WORK TO BE COMPLETED
Copy each entry verbatim, excluding its images.

━━━ DATA SHOWN

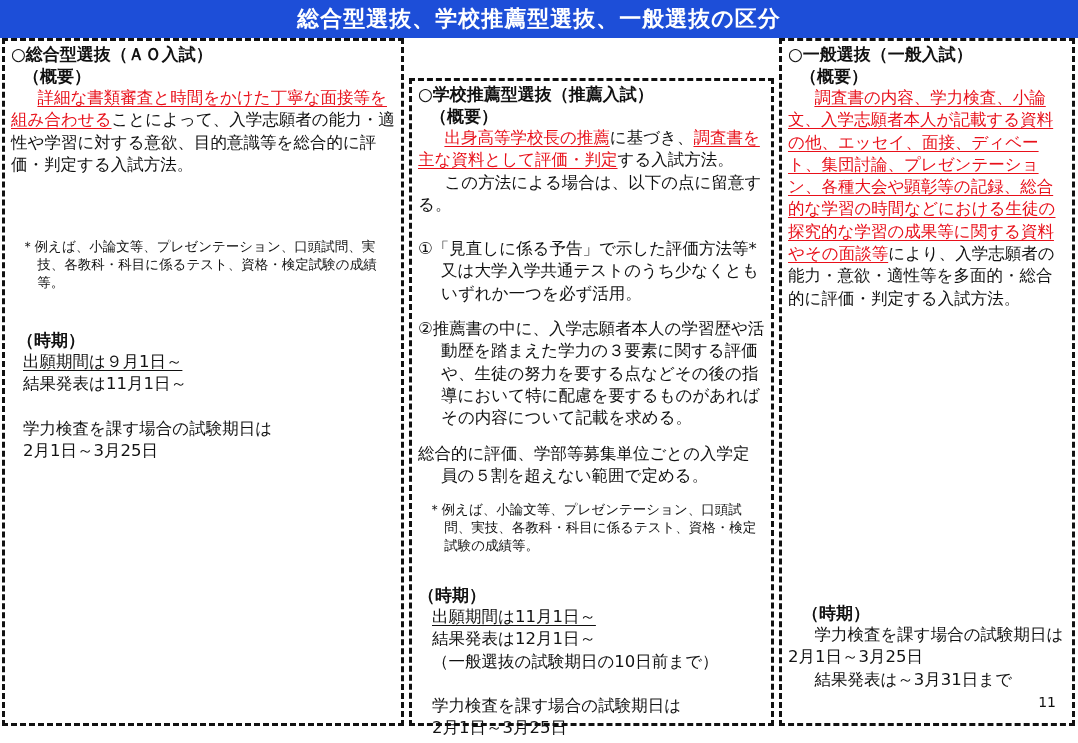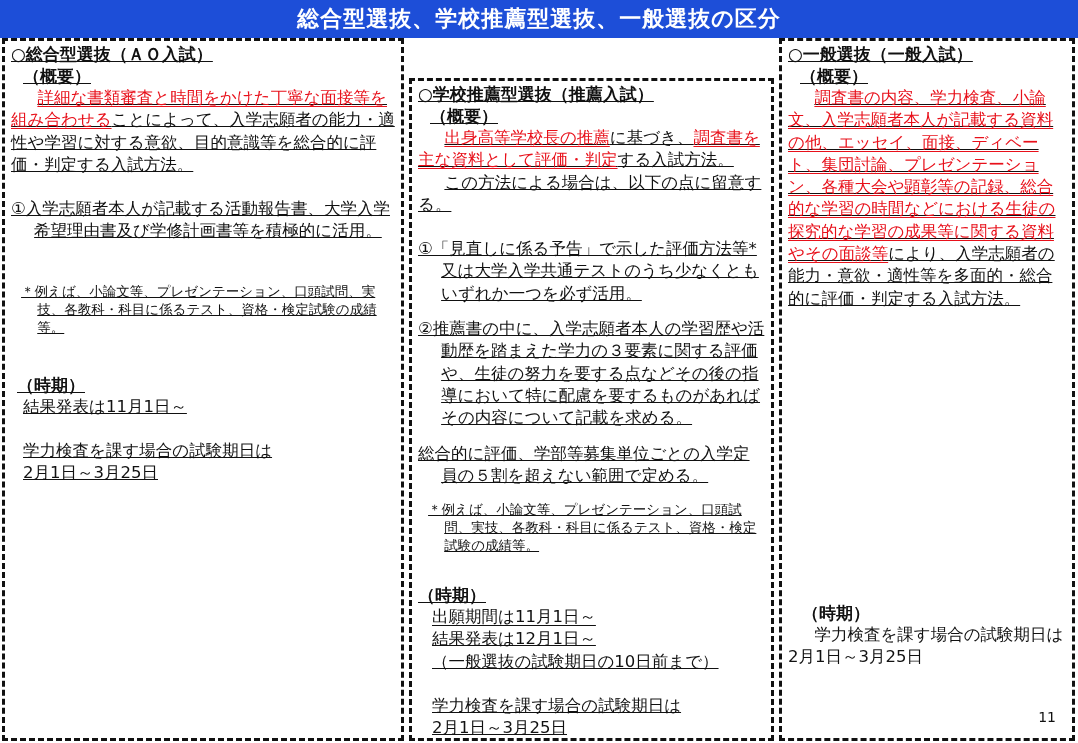--- a/index.html
+++ b/index.html
@@ -14,9 +14,9 @@
     font-size: 22px; line-height: 38px; text-align: center; letter-spacing: 1px;
   }
   .col {
-    position: absolute; top: 38px; bottom: 2px; box-sizing: border-box;
+    position: absolute; top: 38px; bottom: 17px; box-sizing: border-box;
     border: 3px dashed #111111; background: #fff; padding: 2px 6px 0 6px;
-    font-size: 16.5px; line-height: 22.3px; text-decoration: underline;
+    font-size: 16.5px; line-height: 22.3px;
   }
   .col1 { left: 2px; width: 402px; }
   .col2 { left: 409px; width: 365px; margin-top: 40px; }

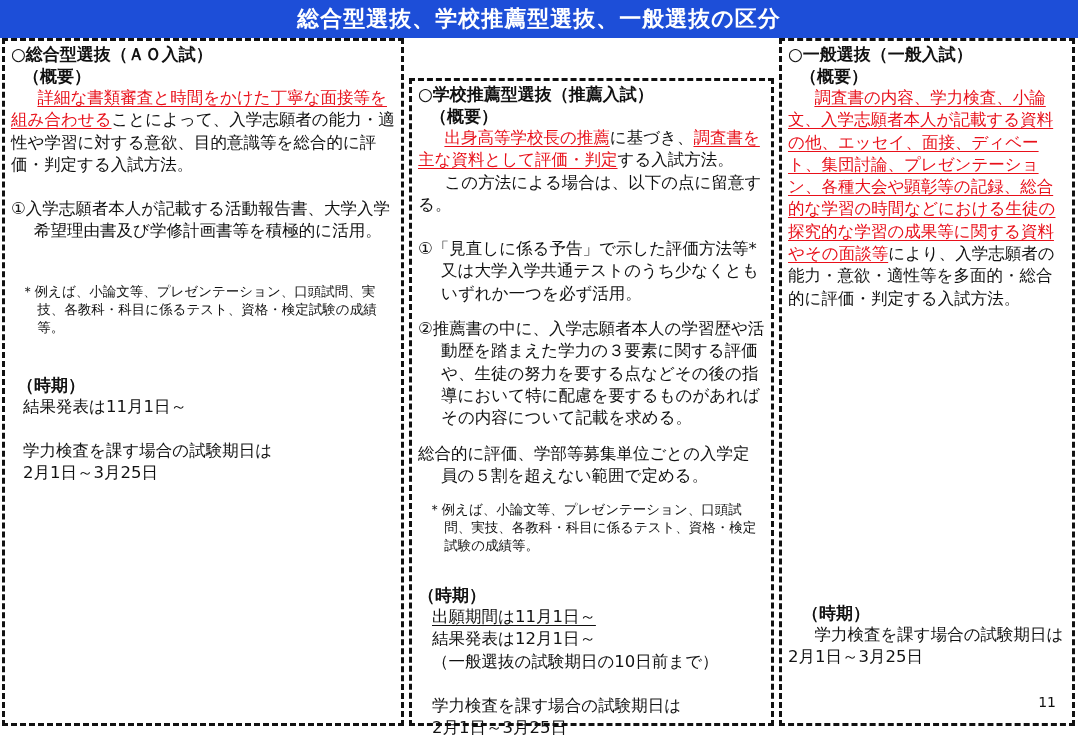--- a/index.html
+++ b/index.html
@@ -46,7 +46,6 @@
   <div class="subhead">（概要）</div>
   <p class="p indent1"><span class="red">詳細な書類審査と時間をかけた丁寧な面接等を組み合わせる</span><span>ことによって、入学志願者の能力・適性や学習に対する意欲、目的意識等を総合的に評価・判定する入試方法。</span></p>
   <div class="gap-lg"></div>
-  <p class="item">①入学志願者本人が記載する活動報告書、大学入学希望理由書及び学修計画書等を積極的に活用。</p>
   <div class="gap"></div>
   <div class="gap"></div>
   <div class="gap"></div>

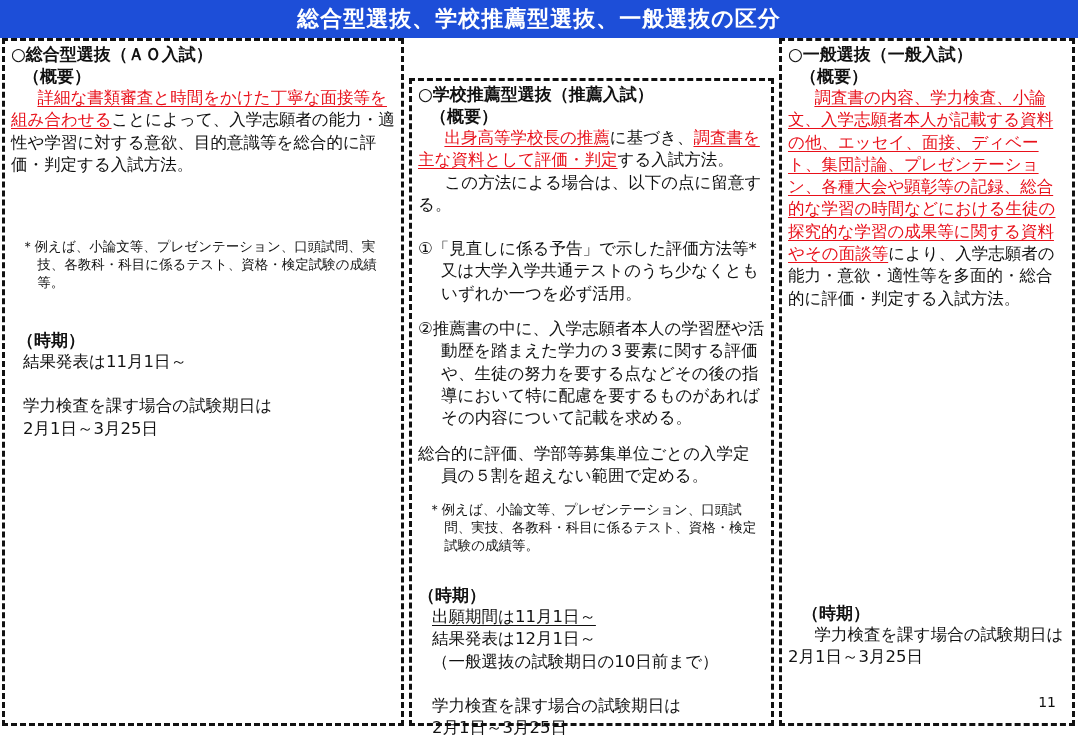--- a/index.html
+++ b/index.html
@@ -53,6 +53,7 @@
   <div style="height:38px"></div>
   <div class="title" style="padding-left:6px">（時期）</div>
   <div class="period">
+    <div class="ul" style="display:inline-block">出願期間は９月1日～</div>
     <div>結果発表は11月1日～</div>
     <div class="gap-lg"></div>
     <div>学力検査を課す場合の試験期日は</div>

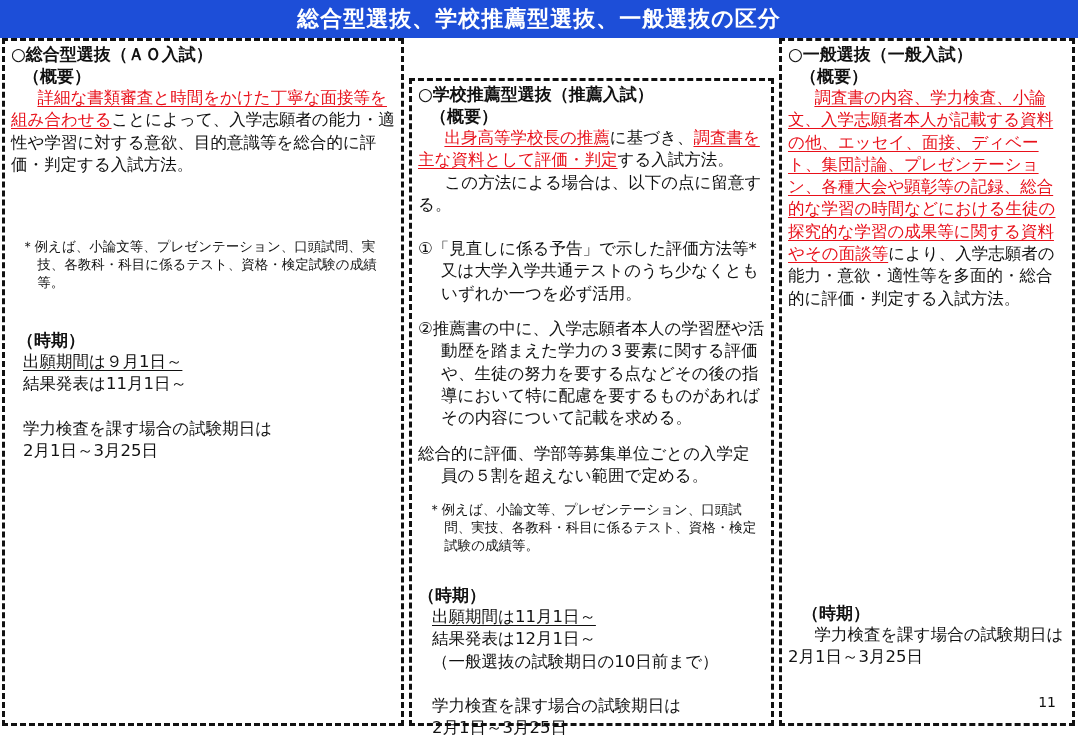--- a/index.html
+++ b/index.html
@@ -93,6 +93,7 @@
   <div style="position:absolute; left:6px; right:6px; top:561px;">
     <div class="title" style="padding-left:14px">（時期）</div>
     <p class="p indent1">学力検査を課す場合の試験期日は2月1日～3月25日</p>
+    <p class="p indent1">結果発表は～3月31日まで</p>
   </div>
   <div class="page-num">11</div>
 </div>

━━━━━━

RESPONSE BELOW
--- a/index.html
+++ b/index.html
@@ -14,9 +14,9 @@
     font-size: 22px; line-height: 38px; text-align: center; letter-spacing: 1px;
   }
   .col {
-    position: absolute; top: 38px; bottom: 2px; box-sizing: border-box;
+    position: absolute; top: 38px; bottom: 17px; box-sizing: border-box;
     border: 3px dashed #111111; background: #fff; padding: 2px 6px 0 6px;
-    font-size: 16.5px; line-height: 22.3px; text-decoration: underline;
+    font-size: 16.5px; line-height: 22.3px;
   }
   .col1 { left: 2px; width: 402px; }
   .col2 { left: 409px; width: 365px; margin-top: 40px; }

--- a/index.html
+++ b/index.html
@@ -46,7 +46,6 @@
   <div class="subhead">（概要）</div>
   <p class="p indent1"><span class="red">詳細な書類審査と時間をかけた丁寧な面接等を組み合わせる</span><span>ことによって、入学志願者の能力・適性や学習に対する意欲、目的意識等を総合的に評価・判定する入試方法。</span></p>
   <div class="gap-lg"></div>
-  <p class="item">①入学志願者本人が記載する活動報告書、大学入学希望理由書及び学修計画書等を積極的に活用。</p>
   <div class="gap"></div>
   <div class="gap"></div>
   <div class="gap"></div>

--- a/index.html
+++ b/index.html
@@ -53,6 +53,7 @@
   <div style="height:38px"></div>
   <div class="title" style="padding-left:6px">（時期）</div>
   <div class="period">
+    <div class="ul" style="display:inline-block">出願期間は９月1日～</div>
     <div>結果発表は11月1日～</div>
     <div class="gap-lg"></div>
     <div>学力検査を課す場合の試験期日は</div>

--- a/index.html
+++ b/index.html
@@ -93,6 +93,7 @@
   <div style="position:absolute; left:6px; right:6px; top:561px;">
     <div class="title" style="padding-left:14px">（時期）</div>
     <p class="p indent1">学力検査を課す場合の試験期日は2月1日～3月25日</p>
+    <p class="p indent1">結果発表は～3月31日まで</p>
   </div>
   <div class="page-num">11</div>
 </div>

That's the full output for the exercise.